Excerpted records:
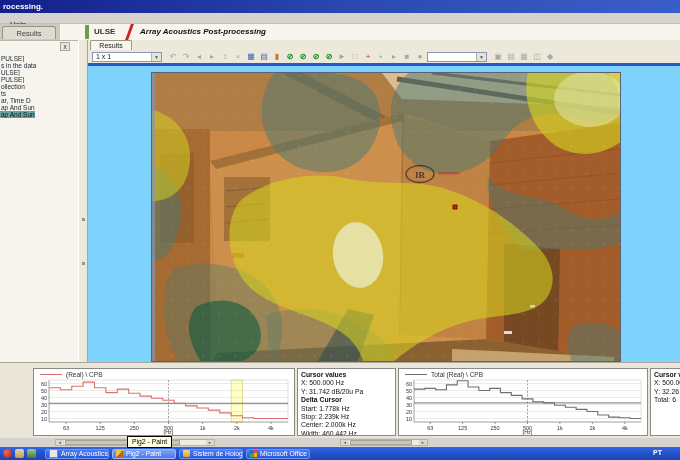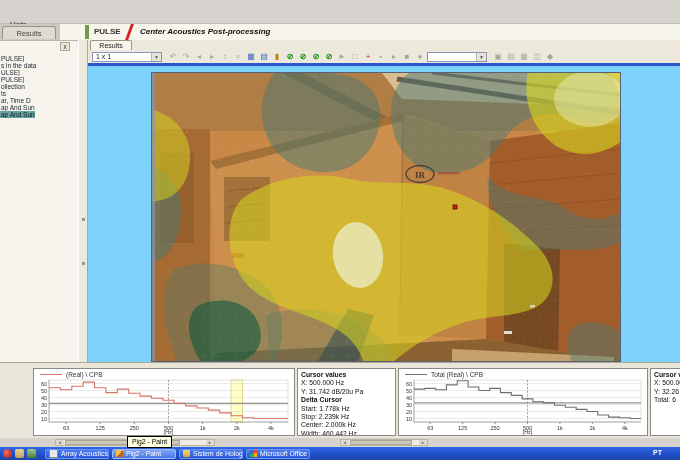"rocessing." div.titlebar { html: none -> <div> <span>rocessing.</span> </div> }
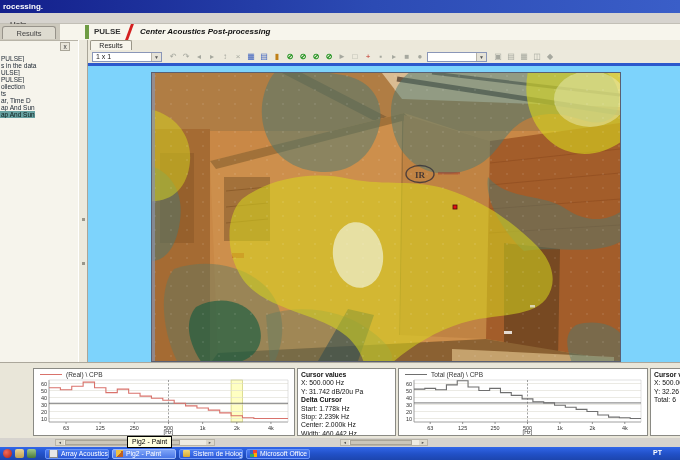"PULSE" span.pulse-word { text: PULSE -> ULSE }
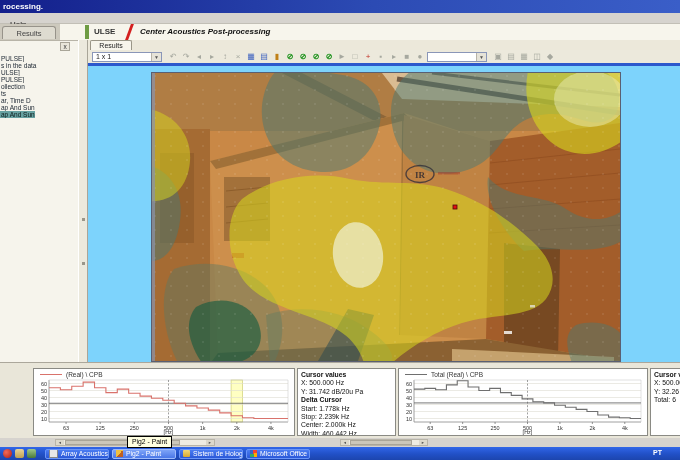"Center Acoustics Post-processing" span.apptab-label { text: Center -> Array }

* * *

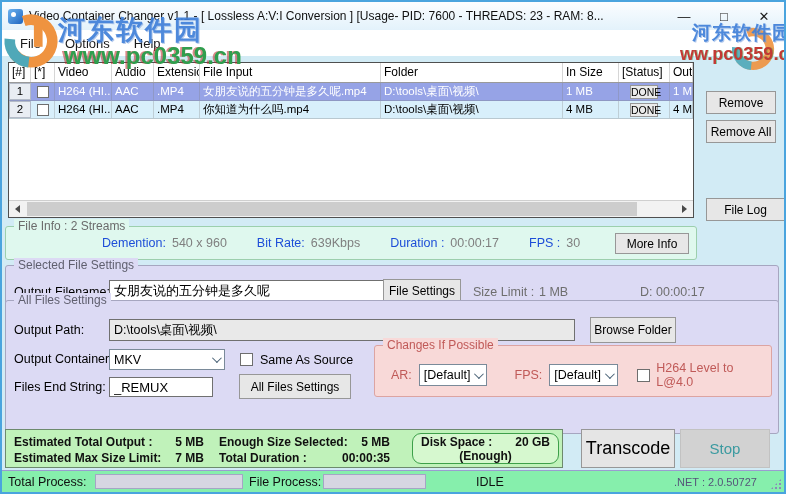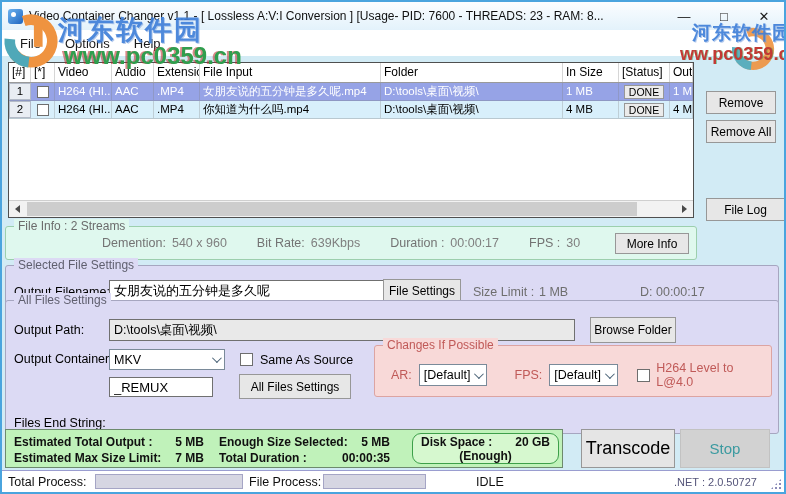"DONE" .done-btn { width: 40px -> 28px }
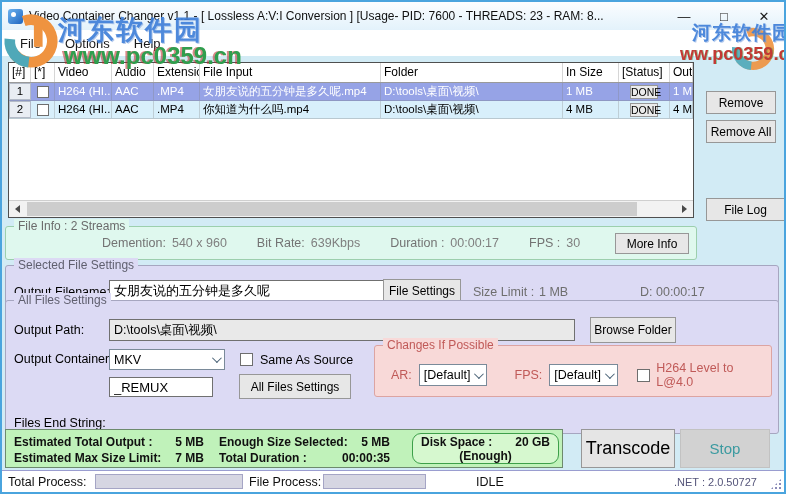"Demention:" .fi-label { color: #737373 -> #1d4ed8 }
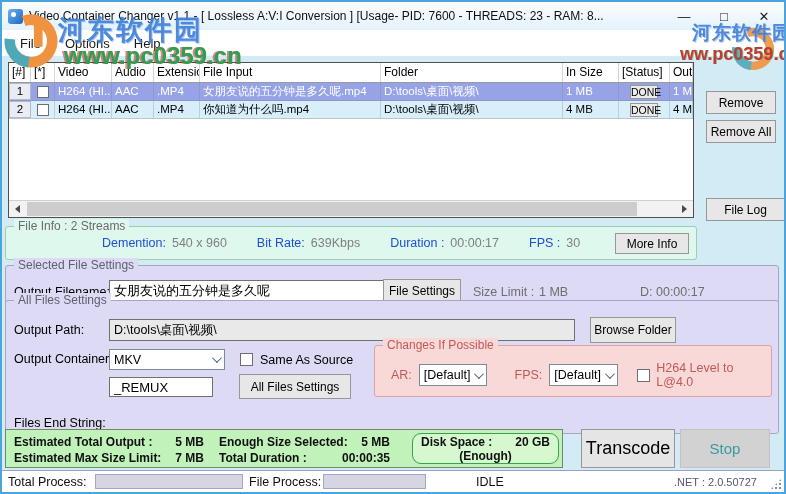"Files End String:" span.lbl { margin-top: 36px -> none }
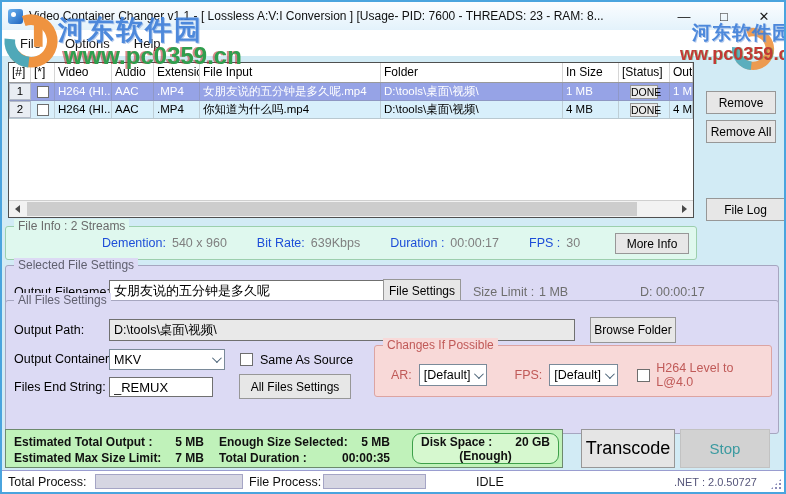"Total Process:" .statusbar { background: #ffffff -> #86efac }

Task instructions: Among the records above, locate the line containing "width: 40px ->" and the line containing "background: #ffffff ->", then transcribe exactly the lines starting at the first and ending at the second, with no pictures.

Your solution:
"DONE" .done-btn { width: 40px -> 28px }
"Demention:" .fi-label { color: #737373 -> #1d4ed8 }
"Files End String:" span.lbl { margin-top: 36px -> none }
"Total Process:" .statusbar { background: #ffffff -> #86efac }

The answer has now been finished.